Exercise goal:
Could you print exactly the lines of the listing below, starting at the line that has "discount: 15.00 -> none" and ending at the line that has "subtotal: 14085.00 -> 14840.00", and only those lines?

(Materials provided Opens)

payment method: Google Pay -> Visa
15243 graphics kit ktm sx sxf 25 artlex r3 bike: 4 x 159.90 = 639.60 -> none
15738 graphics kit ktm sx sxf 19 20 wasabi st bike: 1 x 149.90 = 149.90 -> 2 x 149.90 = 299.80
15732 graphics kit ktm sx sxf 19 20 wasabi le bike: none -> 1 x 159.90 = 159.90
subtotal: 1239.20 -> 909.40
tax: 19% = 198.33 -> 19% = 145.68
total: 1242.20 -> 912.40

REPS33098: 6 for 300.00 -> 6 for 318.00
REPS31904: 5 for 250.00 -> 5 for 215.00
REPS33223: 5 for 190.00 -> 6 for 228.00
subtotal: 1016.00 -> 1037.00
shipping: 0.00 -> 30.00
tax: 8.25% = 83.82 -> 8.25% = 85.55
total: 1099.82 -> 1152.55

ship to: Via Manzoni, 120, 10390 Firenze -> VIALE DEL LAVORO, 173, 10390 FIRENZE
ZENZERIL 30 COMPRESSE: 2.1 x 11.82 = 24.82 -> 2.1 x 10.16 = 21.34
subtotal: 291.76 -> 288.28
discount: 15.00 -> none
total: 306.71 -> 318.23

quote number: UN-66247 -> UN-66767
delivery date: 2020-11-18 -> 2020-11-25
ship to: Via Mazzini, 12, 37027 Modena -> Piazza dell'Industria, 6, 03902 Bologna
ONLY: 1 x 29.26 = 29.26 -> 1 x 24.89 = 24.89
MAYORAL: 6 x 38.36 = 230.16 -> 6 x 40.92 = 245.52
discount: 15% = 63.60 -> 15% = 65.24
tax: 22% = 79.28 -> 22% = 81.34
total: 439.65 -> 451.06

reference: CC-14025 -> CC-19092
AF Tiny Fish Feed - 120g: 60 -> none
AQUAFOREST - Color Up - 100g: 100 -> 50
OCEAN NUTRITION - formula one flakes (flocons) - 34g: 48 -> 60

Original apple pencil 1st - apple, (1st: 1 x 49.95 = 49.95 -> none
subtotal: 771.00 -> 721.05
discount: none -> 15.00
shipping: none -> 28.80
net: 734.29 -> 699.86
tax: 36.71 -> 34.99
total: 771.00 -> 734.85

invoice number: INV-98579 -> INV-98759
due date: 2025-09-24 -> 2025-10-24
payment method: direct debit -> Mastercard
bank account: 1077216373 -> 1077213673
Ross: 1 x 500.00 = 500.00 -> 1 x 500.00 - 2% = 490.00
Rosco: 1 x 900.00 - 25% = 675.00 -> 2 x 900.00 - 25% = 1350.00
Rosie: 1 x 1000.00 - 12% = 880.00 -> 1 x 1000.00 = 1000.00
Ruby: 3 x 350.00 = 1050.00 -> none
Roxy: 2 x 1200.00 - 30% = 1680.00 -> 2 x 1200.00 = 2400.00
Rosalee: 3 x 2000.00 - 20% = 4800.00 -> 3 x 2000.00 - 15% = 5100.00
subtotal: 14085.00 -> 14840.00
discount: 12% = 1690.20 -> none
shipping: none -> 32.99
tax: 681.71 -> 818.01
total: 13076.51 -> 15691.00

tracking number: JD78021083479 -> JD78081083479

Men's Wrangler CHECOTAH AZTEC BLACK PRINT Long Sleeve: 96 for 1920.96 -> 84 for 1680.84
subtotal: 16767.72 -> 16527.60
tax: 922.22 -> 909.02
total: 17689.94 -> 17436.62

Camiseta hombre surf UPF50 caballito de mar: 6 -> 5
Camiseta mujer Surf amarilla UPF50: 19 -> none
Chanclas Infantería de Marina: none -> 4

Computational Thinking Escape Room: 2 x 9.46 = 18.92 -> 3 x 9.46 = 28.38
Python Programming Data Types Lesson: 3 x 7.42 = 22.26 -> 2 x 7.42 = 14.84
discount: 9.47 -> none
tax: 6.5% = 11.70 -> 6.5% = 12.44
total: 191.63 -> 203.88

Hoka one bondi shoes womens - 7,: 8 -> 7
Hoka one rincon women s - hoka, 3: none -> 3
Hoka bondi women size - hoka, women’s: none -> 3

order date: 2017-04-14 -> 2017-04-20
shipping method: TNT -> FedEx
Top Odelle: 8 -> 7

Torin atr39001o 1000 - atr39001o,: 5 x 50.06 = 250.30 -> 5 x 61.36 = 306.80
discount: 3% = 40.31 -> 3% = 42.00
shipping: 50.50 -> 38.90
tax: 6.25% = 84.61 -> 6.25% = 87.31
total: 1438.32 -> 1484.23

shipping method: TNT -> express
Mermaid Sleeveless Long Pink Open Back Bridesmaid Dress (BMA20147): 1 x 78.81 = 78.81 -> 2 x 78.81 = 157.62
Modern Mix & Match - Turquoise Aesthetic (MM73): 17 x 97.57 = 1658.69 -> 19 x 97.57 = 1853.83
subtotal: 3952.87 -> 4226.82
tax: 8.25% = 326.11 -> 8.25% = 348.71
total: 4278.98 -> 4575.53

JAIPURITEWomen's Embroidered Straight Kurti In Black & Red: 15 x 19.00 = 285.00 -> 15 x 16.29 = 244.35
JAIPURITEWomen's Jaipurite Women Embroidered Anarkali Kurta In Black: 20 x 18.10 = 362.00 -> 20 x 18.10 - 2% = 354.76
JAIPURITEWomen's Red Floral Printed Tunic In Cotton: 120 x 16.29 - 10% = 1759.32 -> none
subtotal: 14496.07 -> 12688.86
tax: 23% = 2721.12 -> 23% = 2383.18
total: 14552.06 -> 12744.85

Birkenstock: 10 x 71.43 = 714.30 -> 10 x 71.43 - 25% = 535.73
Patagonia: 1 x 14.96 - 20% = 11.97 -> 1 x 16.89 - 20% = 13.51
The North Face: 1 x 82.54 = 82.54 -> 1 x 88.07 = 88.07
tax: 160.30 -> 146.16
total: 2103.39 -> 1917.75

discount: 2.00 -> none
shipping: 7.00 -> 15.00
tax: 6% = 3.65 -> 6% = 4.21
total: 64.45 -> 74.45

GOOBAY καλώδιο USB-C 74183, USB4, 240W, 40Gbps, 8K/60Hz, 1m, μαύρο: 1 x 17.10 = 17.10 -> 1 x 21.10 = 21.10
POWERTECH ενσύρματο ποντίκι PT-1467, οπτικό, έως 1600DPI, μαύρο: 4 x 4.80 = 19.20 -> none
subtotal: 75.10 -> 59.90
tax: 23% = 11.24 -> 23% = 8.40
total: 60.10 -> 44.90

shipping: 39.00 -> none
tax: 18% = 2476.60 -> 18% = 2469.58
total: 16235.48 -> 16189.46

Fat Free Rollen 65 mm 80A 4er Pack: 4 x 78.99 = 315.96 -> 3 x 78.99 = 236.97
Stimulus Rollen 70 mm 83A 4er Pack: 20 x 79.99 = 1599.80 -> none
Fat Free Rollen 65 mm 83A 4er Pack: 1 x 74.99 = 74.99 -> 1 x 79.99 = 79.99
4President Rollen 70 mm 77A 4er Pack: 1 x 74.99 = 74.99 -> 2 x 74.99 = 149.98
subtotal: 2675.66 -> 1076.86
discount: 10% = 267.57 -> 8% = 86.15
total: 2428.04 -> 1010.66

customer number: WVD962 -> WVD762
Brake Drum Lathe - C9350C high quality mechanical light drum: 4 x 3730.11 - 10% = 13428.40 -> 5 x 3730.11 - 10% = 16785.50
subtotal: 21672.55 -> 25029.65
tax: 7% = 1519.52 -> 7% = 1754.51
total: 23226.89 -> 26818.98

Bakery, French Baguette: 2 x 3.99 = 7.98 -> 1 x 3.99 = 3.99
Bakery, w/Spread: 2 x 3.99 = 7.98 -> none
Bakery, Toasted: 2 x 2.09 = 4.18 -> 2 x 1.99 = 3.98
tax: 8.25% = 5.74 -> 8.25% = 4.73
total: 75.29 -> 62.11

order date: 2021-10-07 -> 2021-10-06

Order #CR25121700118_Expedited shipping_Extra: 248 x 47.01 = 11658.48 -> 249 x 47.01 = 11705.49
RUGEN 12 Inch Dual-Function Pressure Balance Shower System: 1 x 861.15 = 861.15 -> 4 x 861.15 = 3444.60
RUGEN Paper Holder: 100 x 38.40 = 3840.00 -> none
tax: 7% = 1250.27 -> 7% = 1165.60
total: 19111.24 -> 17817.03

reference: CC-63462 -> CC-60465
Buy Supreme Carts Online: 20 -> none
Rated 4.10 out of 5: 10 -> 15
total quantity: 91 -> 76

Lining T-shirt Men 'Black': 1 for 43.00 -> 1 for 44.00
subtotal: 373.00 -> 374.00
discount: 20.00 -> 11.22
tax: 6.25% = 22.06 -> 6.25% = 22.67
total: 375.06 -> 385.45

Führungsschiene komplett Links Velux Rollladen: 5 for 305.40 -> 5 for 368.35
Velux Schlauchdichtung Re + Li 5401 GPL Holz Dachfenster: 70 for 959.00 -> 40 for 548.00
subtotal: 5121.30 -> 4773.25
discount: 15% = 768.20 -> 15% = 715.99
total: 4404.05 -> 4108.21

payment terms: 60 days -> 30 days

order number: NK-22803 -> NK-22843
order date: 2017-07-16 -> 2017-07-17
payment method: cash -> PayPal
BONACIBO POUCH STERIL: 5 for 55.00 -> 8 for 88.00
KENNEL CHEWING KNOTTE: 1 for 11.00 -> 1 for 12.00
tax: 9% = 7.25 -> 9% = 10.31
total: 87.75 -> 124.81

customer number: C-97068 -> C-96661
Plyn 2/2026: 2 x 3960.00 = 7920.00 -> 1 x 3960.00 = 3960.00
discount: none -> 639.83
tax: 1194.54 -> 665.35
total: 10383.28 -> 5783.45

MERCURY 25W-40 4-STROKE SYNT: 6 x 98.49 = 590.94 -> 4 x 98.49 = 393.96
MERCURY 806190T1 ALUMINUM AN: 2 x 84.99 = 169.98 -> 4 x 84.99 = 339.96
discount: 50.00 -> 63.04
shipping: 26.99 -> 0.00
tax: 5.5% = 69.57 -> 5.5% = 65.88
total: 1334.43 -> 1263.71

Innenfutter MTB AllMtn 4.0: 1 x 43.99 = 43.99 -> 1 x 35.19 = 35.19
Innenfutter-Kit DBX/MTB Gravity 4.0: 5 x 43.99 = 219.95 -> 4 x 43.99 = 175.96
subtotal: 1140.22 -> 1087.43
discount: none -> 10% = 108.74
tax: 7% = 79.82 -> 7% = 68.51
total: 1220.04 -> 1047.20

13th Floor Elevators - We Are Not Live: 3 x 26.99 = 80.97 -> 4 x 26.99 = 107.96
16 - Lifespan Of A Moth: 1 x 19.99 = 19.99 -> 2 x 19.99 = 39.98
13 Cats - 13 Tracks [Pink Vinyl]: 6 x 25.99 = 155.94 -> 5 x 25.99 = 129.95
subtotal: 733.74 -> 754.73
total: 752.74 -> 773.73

(Materials provided Closes)

Exercise solution:
discount: 15.00 -> none
total: 306.71 -> 318.23

quote number: UN-66247 -> UN-66767
delivery date: 2020-11-18 -> 2020-11-25
ship to: Via Mazzini, 12, 37027 Modena -> Piazza dell'Industria, 6, 03902 Bologna
ONLY: 1 x 29.26 = 29.26 -> 1 x 24.89 = 24.89
MAYORAL: 6 x 38.36 = 230.16 -> 6 x 40.92 = 245.52
discount: 15% = 63.60 -> 15% = 65.24
tax: 22% = 79.28 -> 22% = 81.34
total: 439.65 -> 451.06

reference: CC-14025 -> CC-19092
AF Tiny Fish Feed - 120g: 60 -> none
AQUAFOREST - Color Up - 100g: 100 -> 50
OCEAN NUTRITION - formula one flakes (flocons) - 34g: 48 -> 60

Original apple pencil 1st - apple, (1st: 1 x 49.95 = 49.95 -> none
subtotal: 771.00 -> 721.05
discount: none -> 15.00
shipping: none -> 28.80
net: 734.29 -> 699.86
tax: 36.71 -> 34.99
total: 771.00 -> 734.85

invoice number: INV-98579 -> INV-98759
due date: 2025-09-24 -> 2025-10-24
payment method: direct debit -> Mastercard
bank account: 1077216373 -> 1077213673
Ross: 1 x 500.00 = 500.00 -> 1 x 500.00 - 2% = 490.00
Rosco: 1 x 900.00 - 25% = 675.00 -> 2 x 900.00 - 25% = 1350.00
Rosie: 1 x 1000.00 - 12% = 880.00 -> 1 x 1000.00 = 1000.00
Ruby: 3 x 350.00 = 1050.00 -> none
Roxy: 2 x 1200.00 - 30% = 1680.00 -> 2 x 1200.00 = 2400.00
Rosalee: 3 x 2000.00 - 20% = 4800.00 -> 3 x 2000.00 - 15% = 5100.00
subtotal: 14085.00 -> 14840.00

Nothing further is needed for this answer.